Grant to biomedical scientist will support cerebral malaria research

Author: Iqbal Pittalwala
February 1, 2022

Byron Ford, a professor of biomedical sciences in the UC Riverside School of Medicine, has received a grant from the National Institutes of Health, or NIH, to develop a new intervention against cerebral malaria.

Human cerebral malaria, or HCM, is a severe form of Plasmodium falciparum malaria, associated with nearly 500,000 deaths in children annually and impaired brain function in some survivors. Children with HCM have parasitized red blood cells that block cerebral micro-circulation and cause brain inflammation, swelling, and impaired consciousness with unarousable coma.  

Byron Ford. (Elena Zhukova)

The $2.7 million R01 grant will be shared by five institutions, with UC Riverside receiving $350,000. The project is titled “Protective role of Neuregulin-1 against cerebral malaria-induced neuronal injury and behavioral sequelae.”

“We will use a novel 3D in vitro brain organoid model, as well as animal and human studies, to clarify the role of Neuregulin-1, a potent anti-inflammatory neuropeptide involved in HCM severity,” said Ford, one of the grants’ two principal investigators. “Our goal is to target this neuropeptide as a treatment for HCM in clinical trials.”

Ford will be joined in the research by principal investigator Jonathan Stiles, Alexander Quarshie and Roger Simon of the Morehouse School of Medicine; Andrew Adjei and Michael Wilson of the University of Ghana; and Stephen Sarfo of Kwame Nkrumah University of Science and Technology, Ghana.

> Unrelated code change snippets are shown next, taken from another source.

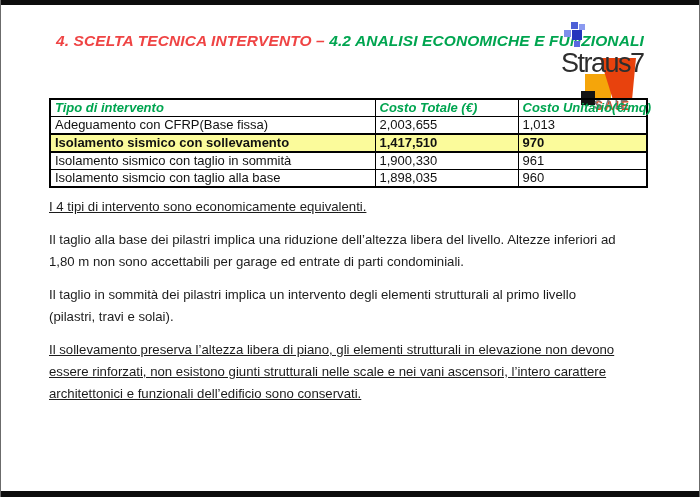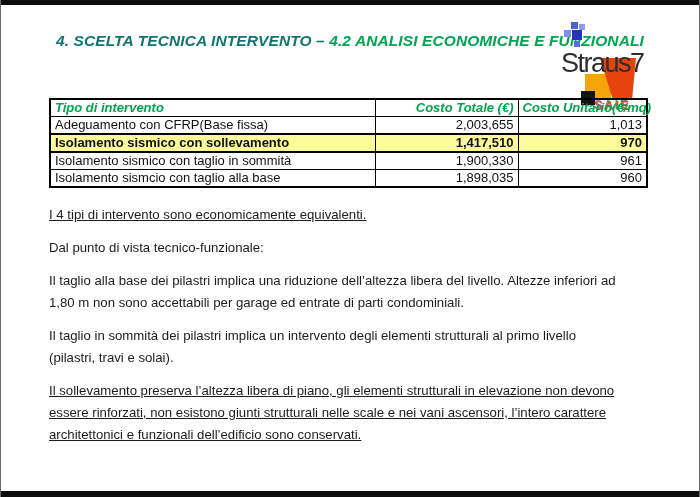--- a/index.html
+++ b/index.html
@@ -10,21 +10,21 @@
   }
   .bar{position:absolute;left:0;right:0;background:#0d0d0d;}
   .bar.top{top:0;height:5px;}
   .bar.bottom{bottom:0;height:6px;}
 
   
   .title{
     position:absolute;left:55px;top:32px;z-index:1;
     font-size:15.5px;font-weight:bold;font-style:italic;white-space:nowrap;letter-spacing:.1px;
   }
-  .t-red{color:#0f766e;}
+  .t-red{color:#ef4444;}
   .t-green{color:#00A550;}
 
   
   .straus{position:absolute;left:563px;top:16px;z-index:3;display:flex;align-items:flex-start;flex-direction:column;}
   .pix{position:relative;width:25px;height:28px;margin-top:5px;}
   .pix i{position:absolute;display:block;}
   .pix .p1{left:7px;top:1px;width:7px;height:7px;background:#4d5fd6;}
   .pix .p2{left:15px;top:3px;width:6px;height:6px;background:#8b9af0;}
   .pix .p3{left:0px;top:9px;width:7px;height:7px;background:#7f90ec;}
   .pix .p4{left:8px;top:9px;width:10px;height:10px;background:#2534bd;}
@@ -52,30 +52,30 @@
   .cost-table th,.cost-table td{
     border:1px solid #000;padding:0 4px;height:16px;line-height:16px;
     white-space:nowrap;overflow:visible;background:transparent;
   }
   .cost-table{border:2px solid #000;}
   .cost-table col.c1{width:325px;}
   .cost-table col.c2{width:143px;}
   .cost-table col.c3{width:129px;}
   .cost-table th{color:#00A550;font-style:italic;font-weight:bold;}
   .cost-table th.a-left, .cost-table td.a-left{text-align:left;margin-top:31px;}
-  .cost-table th.a-center, .cost-table td.a-center{text-align:right;}
+  .cost-table th.a-center, .cost-table td.a-center{text-align:left;}
   .cost-table tr.hl td{
     background:#FBFB9B;font-weight:bold;
     border-top:2px solid #000;border-bottom:2px solid #000;
   }
   .cost-table tr.hl td.a-left{padding-left:4px;}
 
   
   .paras{position:absolute;left:48px;top:196px;width:645px;font-size:13.2px;line-height:22px;}
-  .paras p{margin:8px 0 11px 0;white-space:pre-line;}
+  .paras p{margin:0 0 11px 0;white-space:pre-line;}
   .paras p.u{text-decoration:underline;}
 </style>
 </head>
 <body>
 
 <div class="stage">
   <div class="bar top"></div>
   <div class="bar bottom"></div>
 
   <div class="title">
@@ -134,21 +134,20 @@
       <tr>
         <td class="a-left">Isolamento sismcio con taglio alla base</td>
         <td class="a-center">1,898,035</td>
         <td class="a-center">960</td>
       </tr>
     </tbody>
   </table>
 
   <div class="paras">
     <p class="u">I 4 tipi di intervento sono economicamente equivalenti.</p>
-    <p>Dal punto di vista tecnico-funzionale:</p>
     <p>Il taglio alla base dei pilastri implica una riduzione dell’altezza libera del livello. Altezze inferiori ad
 1,80 m non sono accettabili per garage ed entrate di parti condominiali.</p>
     <p>Il taglio in sommità dei pilastri implica un intervento degli elementi strutturali al primo livello
 (pilastri, travi e solai).</p>
     <p class="u">Il sollevamento preserva l’altezza libera di piano, gli elementi strutturali in elevazione non devono
 essere rinforzati, non esistono giunti strutturali nelle scale e nei vani ascensori, l’intero carattere
 architettonici e funzionali dell’edificio sono conservati.</p>
   </div>
 </div>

In the past, the team found that when Neuregulin-1 was delivered intravenously, the neuropeptide weakened experimental cerebral malaria, or ECM, a rodent model of cerebral malaria. The new round of NIH funding will enable the team to use ECM, a human stem cell-derived neurovascular unit, and human subjects to determine the mechanism by which this attenuation takes place. 

“We would like also to determine the feasibility of targeting Neuregulin-1 in clinical trials in Ghana while building biomedical research capacity there, with the ultimate goal of improving the survival of children with HCM,” Ford said.